■ TASK STATEMENT ■
Print, in exact form, the lines below from the one containing "- Put two of" through the one containing "along the center front seam.", and omit all others.
[[ EXERCISE MATERIALS open ]]
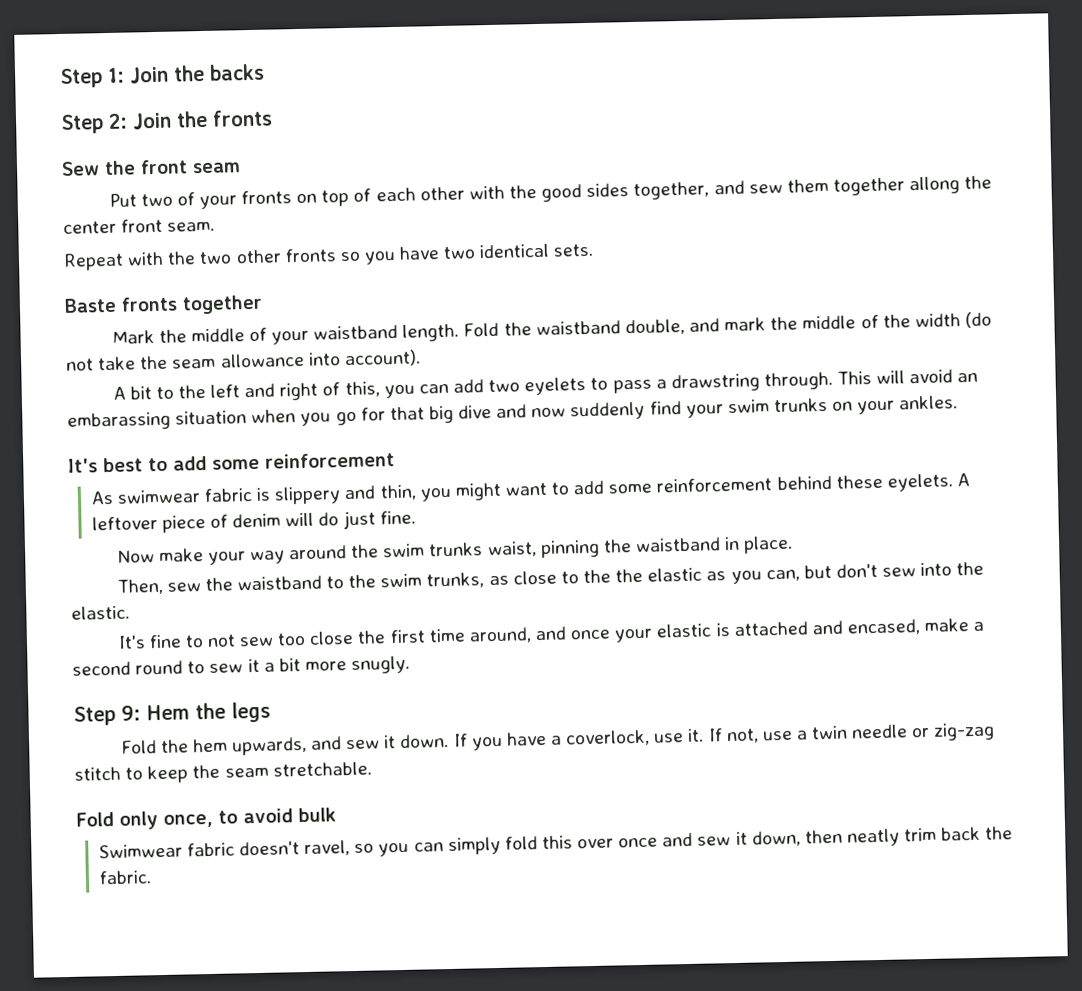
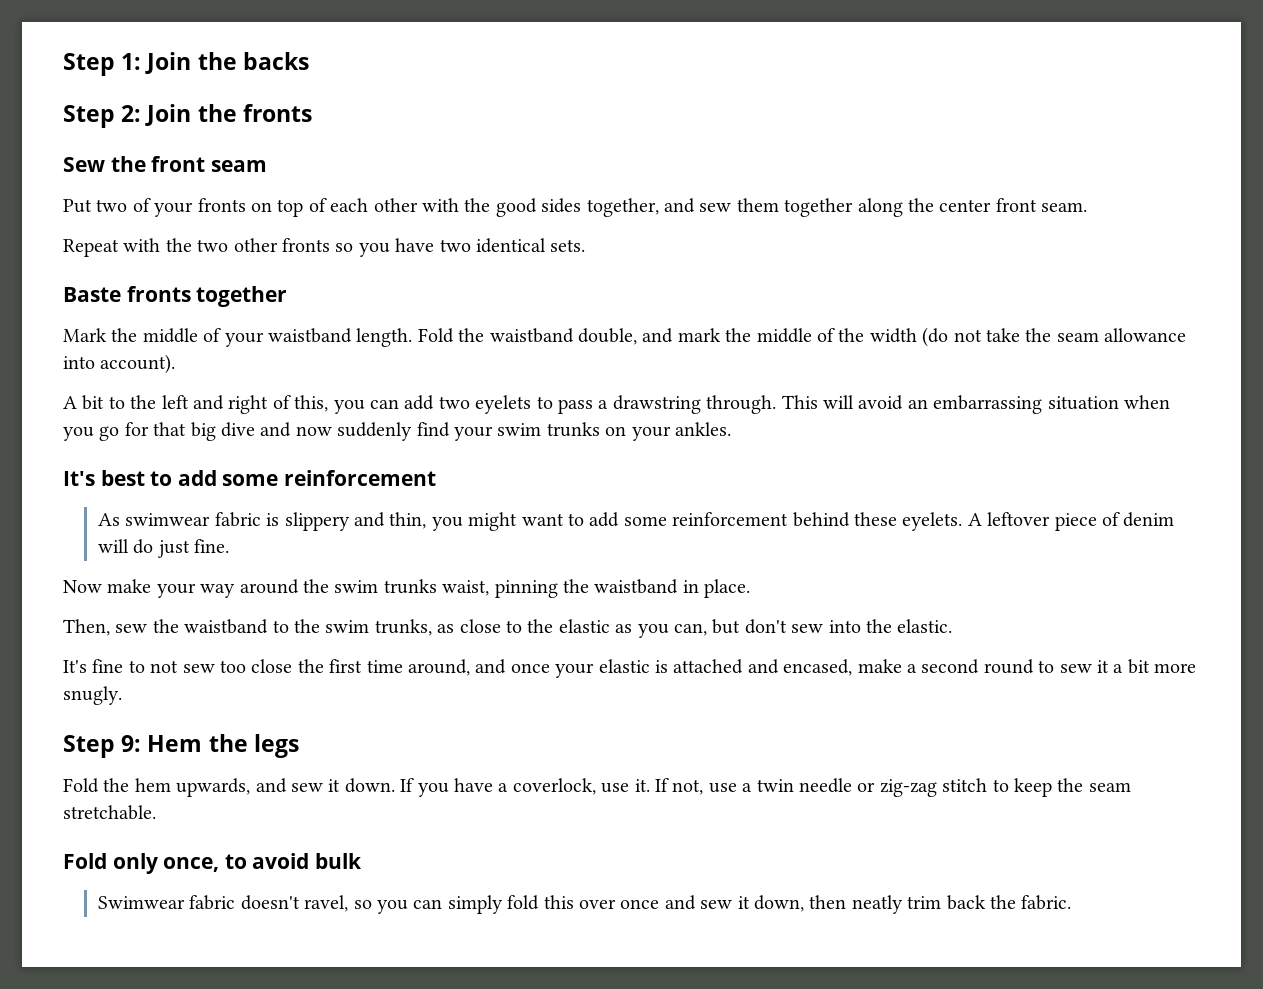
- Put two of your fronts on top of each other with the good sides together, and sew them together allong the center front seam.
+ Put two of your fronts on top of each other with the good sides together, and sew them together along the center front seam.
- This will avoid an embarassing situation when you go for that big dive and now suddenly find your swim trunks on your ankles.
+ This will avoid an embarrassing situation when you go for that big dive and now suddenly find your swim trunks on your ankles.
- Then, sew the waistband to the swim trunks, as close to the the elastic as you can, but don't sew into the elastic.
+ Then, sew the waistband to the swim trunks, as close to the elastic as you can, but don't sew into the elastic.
[[ EXERCISE MATERIALS closed ]]
[[ EXERCISE MATERIALS open ]]
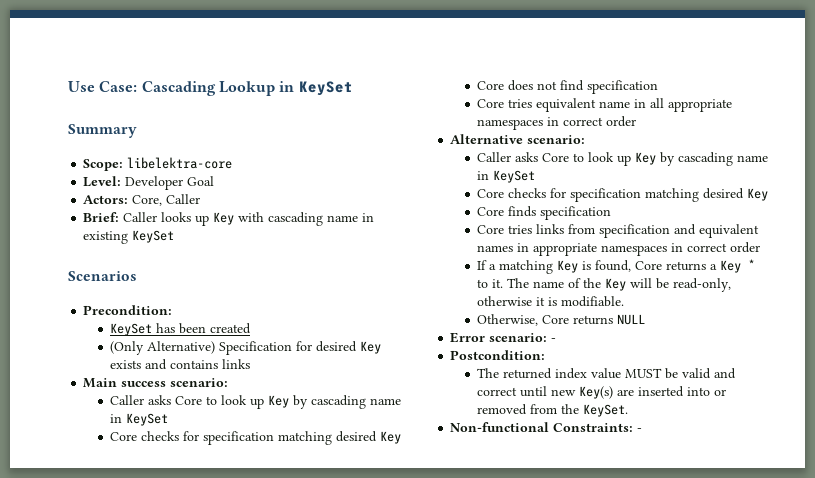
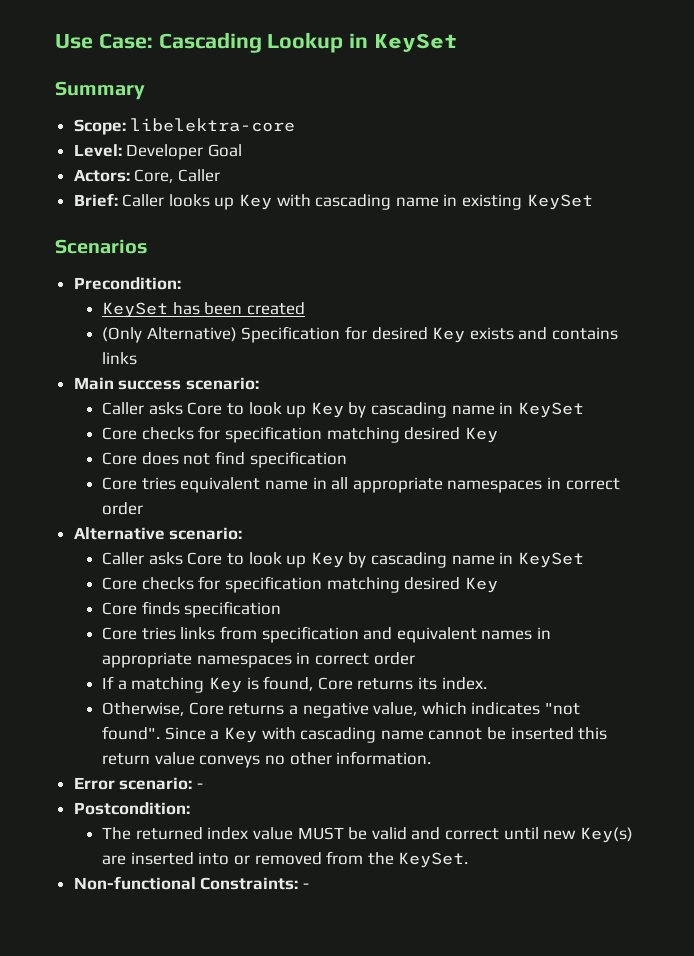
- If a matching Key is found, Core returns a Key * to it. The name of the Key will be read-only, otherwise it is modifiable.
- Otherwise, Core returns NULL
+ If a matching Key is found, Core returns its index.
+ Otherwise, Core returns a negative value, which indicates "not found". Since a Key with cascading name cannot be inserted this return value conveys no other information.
[[ EXERCISE MATERIALS closed ]]
■ RESULT ■
- Put two of your fronts on top of each other with the good sides together, and sew them together allong the center front seam.
+ Put two of your fronts on top of each other with the good sides together, and sew them together along the center front seam.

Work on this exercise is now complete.